In far too many cases, the people being treated for the advanced diseases are elderly. The disease burden people 65 and over carry is staggering. Consider:

  • Approximately 82.6 million people in the U.S. have cardiovascular disease. Nearly 50% of those people are older than 60. As our population ages, the resources needed to support these patients will be enormous. (Roger V, Go A, Lloyd-Jones D, Benjamin E, et al. Heart Disease and Stroke Statistics–2012 Update. Circ. 2012; 125(1): e2-e220.)
  • More than 10,000 people turn 65 in the United States every day, and many older adults face myriad and advanced illnesses. For providers and payors, delivering compassionate relief for these patients is daunting.
  • One in four physicians feel that lack of technology to accurately diagnose coronary artery disease (CAD) and peripheral artery disease (PAD) is a barrier to early and accurate diagnosis. Diagnostic delays result in avoidable suffering and costs.
  • One in three healthcare leaders feel that a lack of standardization in diagnosing CAD/PAD is a barrier to accurate diagnosis.

We can personalize care to fit the patient

We know that poorly managed chronic diseases like hypertension and diabetes are associated with, for example, heart failure and renal failure. We also know that life-style changes coupled with proven diagnostic and therapeutic modalities can reduce the incidence and severity of these complications.
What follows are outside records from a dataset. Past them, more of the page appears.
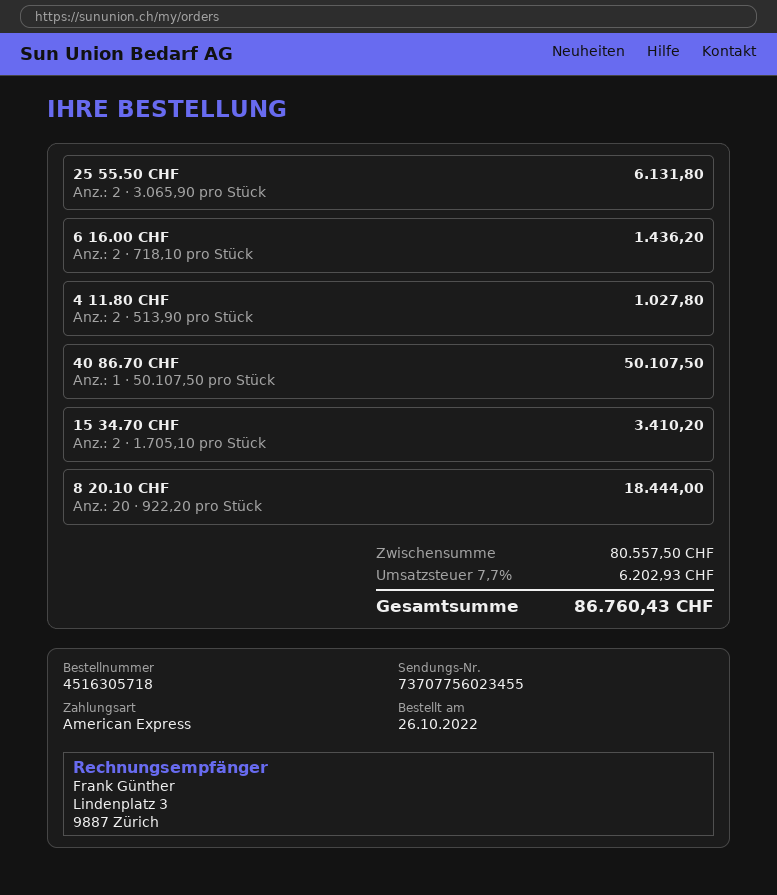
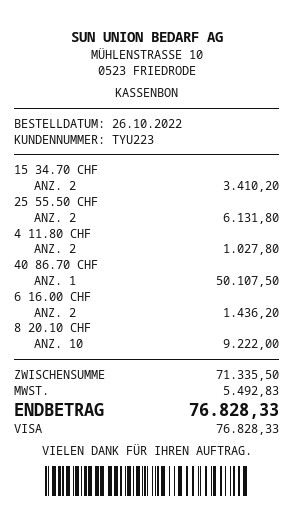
payment method: American Express -> Visa
8 20.10 CHF: 20 for 18444.00 -> 10 for 9222.00
subtotal: 80557.50 -> 71335.50
tax: 6202.93 -> 5492.83
total: 86760.43 -> 76828.33

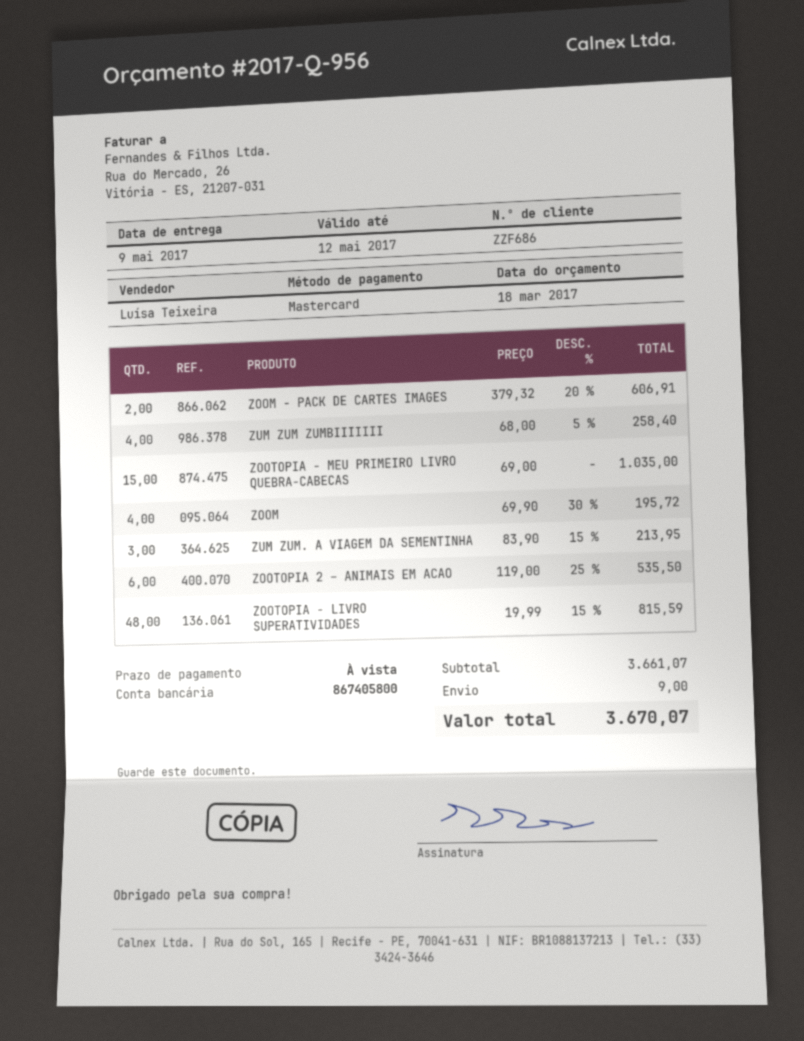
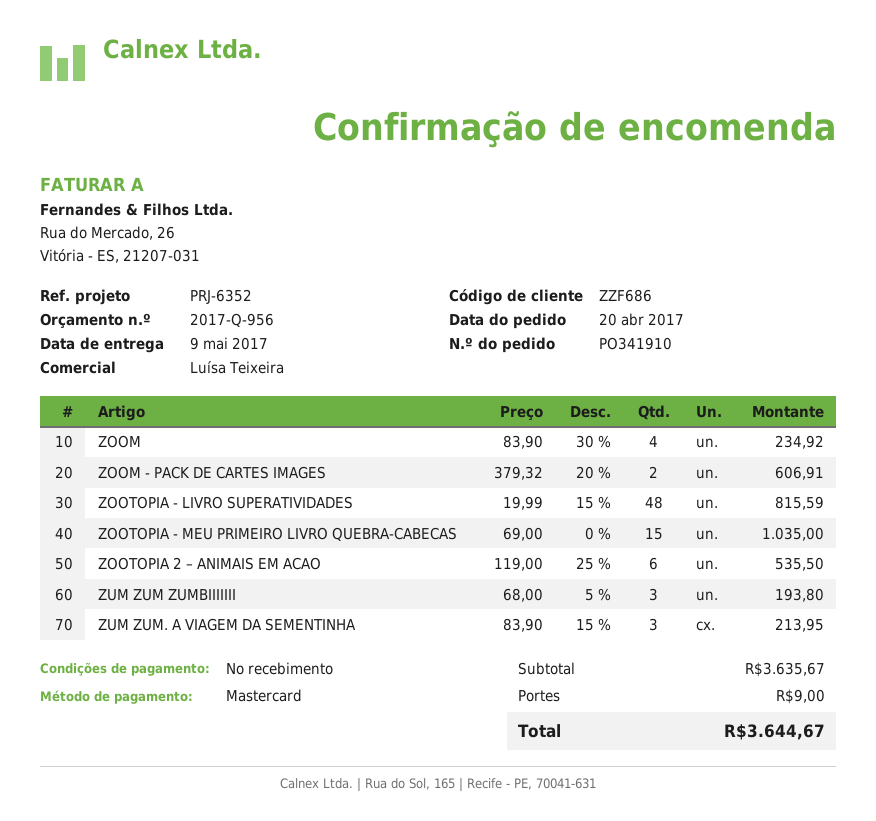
ZUM ZUM ZUMBIIIIIII: 4 x 68.00 - 5% = 258.40 -> 3 x 68.00 - 5% = 193.80
ZOOM: 4 x 69.90 - 30% = 195.72 -> 4 x 83.90 - 30% = 234.92
subtotal: 3661.07 -> 3635.67
total: 3670.07 -> 3644.67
Given these facts, programs directed at these chronic diseases could have a significant impact on mitigating costs and the burden of disease. Extending the notion of prevention or preemption of complications by optimizing management to multiple disease states, could help in addressing societal goals around health equity and harnessing cost increases for our aging populations.

Without personalized consideration of patient needs, prudent advice will be ignored, trust will erode, and outcomes will deteriorate.

Currently we don’t have a system that accounts for the social determinants of health. We need to find a way of incorporating a patients’ socioeconomic status, as well as their comfort with, and ability to access, technology. If we cannot remediate social economic drivers to health, patients will be hindered in following through on medical advice.

Physicians need a team to help crunch available data

We have the data necessary to personalize care, and see the potential for using this data to improve patient care. However, the data is vast, comprehensive, and effectively uninterpretable by individual physicians and caregivers, who want to focus on patient care rather than data analysis. We need to find a way to analyze and interpret the data and turn it into personalized interventions.

Analytic and artificial intelligence (AI) expertise can be used to convert those data to personalized insights and interventions. This challenge underscores the opportunity for AI to play a transformative role in advancing personalized and precise care.

We see a future where we can overcome the barriers created by differing social economic determinants of health, and bridge the technological divide. With proper tools and the right team, we can use the vast data AI and machine learning provide to reach patients before their chronic conditions are irreversible, and ease the disease burden on aging Americans.